EXERCISE DIRECTIONS: Pick out each line with the word "Hände" from the material that follows.

AVAILABLE DATA:

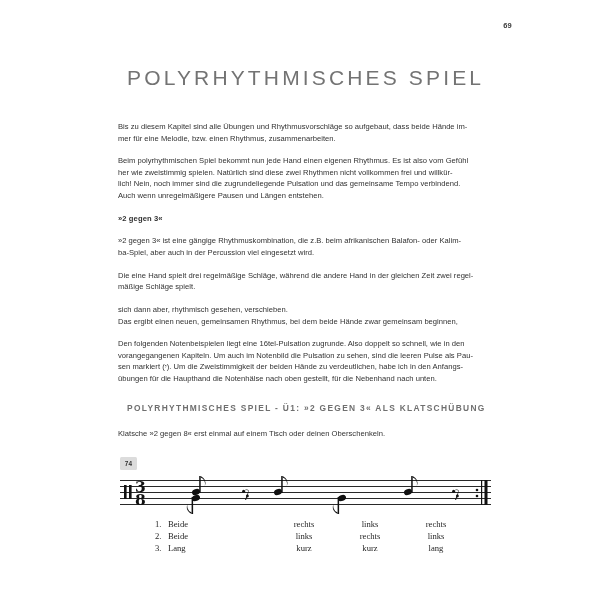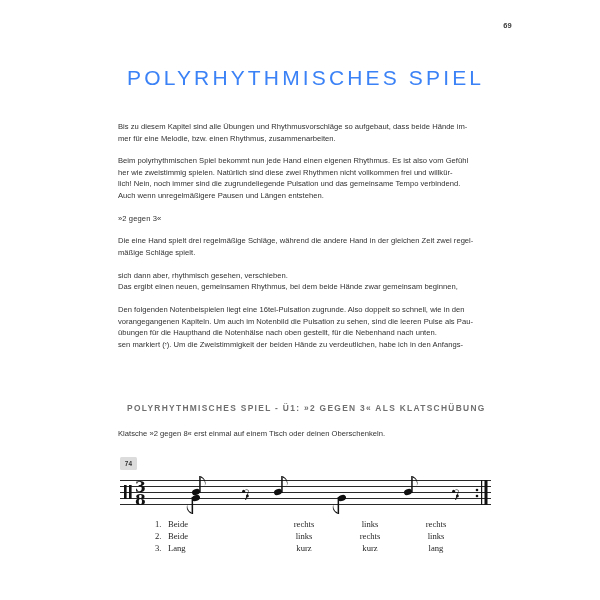--- a/index.html
+++ b/index.html
@@ -37,7 +37,7 @@
     font-size: 21px;
     font-weight: 300;
     letter-spacing: 3.15px;
-    color: #3b82f6;
+    color: #737373;
     white-space: nowrap;
   }
 

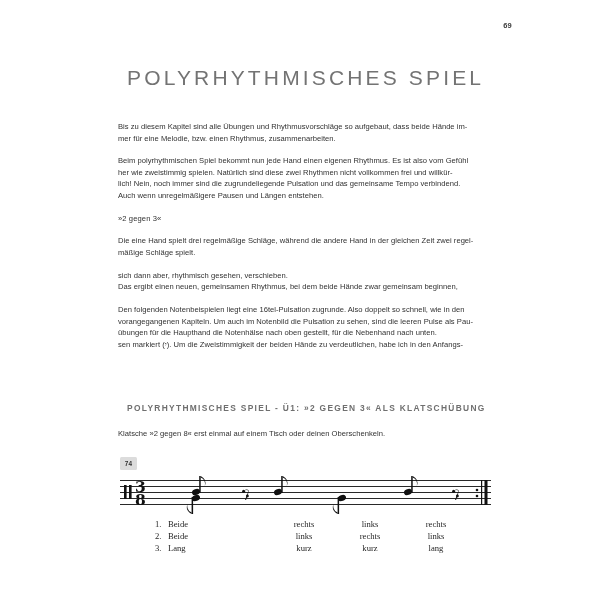--- a/index.html
+++ b/index.html
@@ -58,7 +58,7 @@
   }
   .para.gap-before { margin-top: 11.2px; }
   .para.sub-head {
-    font-weight: normal;
+    font-weight: bold;
     letter-spacing: 0.1px;
   }
   .para-line { display: block; }

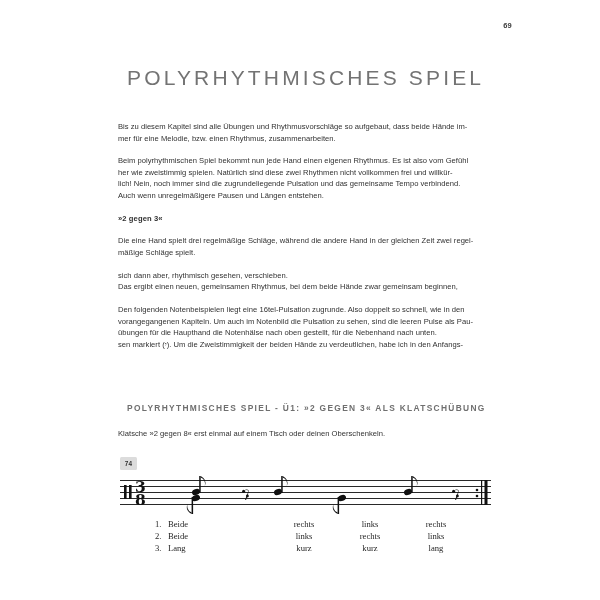--- a/index.html
+++ b/index.html
@@ -153,6 +153,10 @@
     </p>
     <p class="para gap-before sub-head">
       <span class="para-line last">»2 gegen 3«</span>
+    </p>
+    <p class="para gap-before">
+      <span class="para-line">»2 gegen 3« ist eine gängige Rhythmuskombination, die z.B. beim afrikanischen Balafon- oder Kalim-</span>
+      <span class="para-line last">ba-Spiel, aber auch in der Percussion viel eingesetzt wird.</span>
     </p>
     <p class="para gap-before">
       <span class="para-line">Die eine Hand spielt drei regelmäßige Schläge, während die andere Hand in der gleichen Zeit zwei regel-</span>

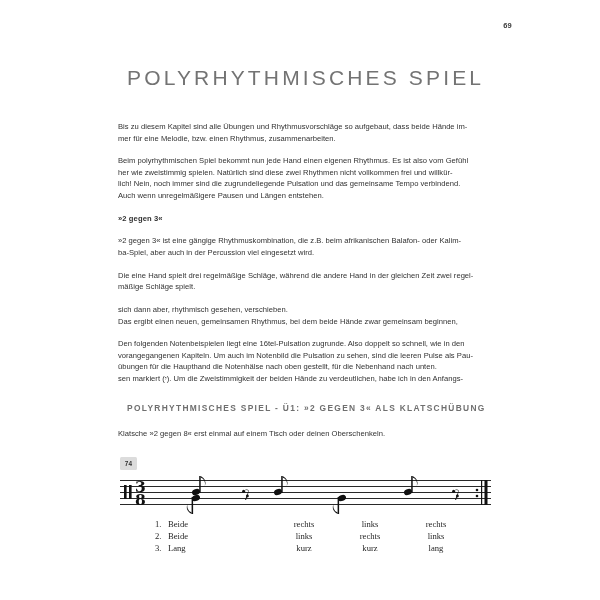--- a/index.html
+++ b/index.html
@@ -169,8 +169,8 @@
     <p class="para gap-before">
       <span class="para-line">Den folgenden Notenbeispielen liegt eine 16tel-Pulsation zugrunde. Also doppelt so schnell, wie in den</span>
       <span class="para-line">vorangegangenen Kapiteln. Um auch im Notenbild die Pulsation zu sehen, sind die leeren Pulse als Pau-</span>
+      <span class="para-line">sen markiert (𝄾). Um die Zweistimmigkeit der beiden Hände zu verdeutlichen, habe ich in den Anfangs-</span>
       <span class="para-line last">übungen für die Haupthand die Notenhälse nach oben gestellt, für die Nebenhand nach unten.</span>
-      <span class="para-line">sen markiert (𝄾). Um die Zweistimmigkeit der beiden Hände zu verdeutlichen, habe ich in den Anfangs-</span>
     </p>
   </div>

SOLVED EXERCISE:
+      <span class="para-line">sen markiert (𝄾). Um die Zweistimmigkeit der beiden Hände zu verdeutlichen, habe ich in den Anfangs-</span>
-      <span class="para-line">sen markiert (𝄾). Um die Zweistimmigkeit der beiden Hände zu verdeutlichen, habe ich in den Anfangs-</span>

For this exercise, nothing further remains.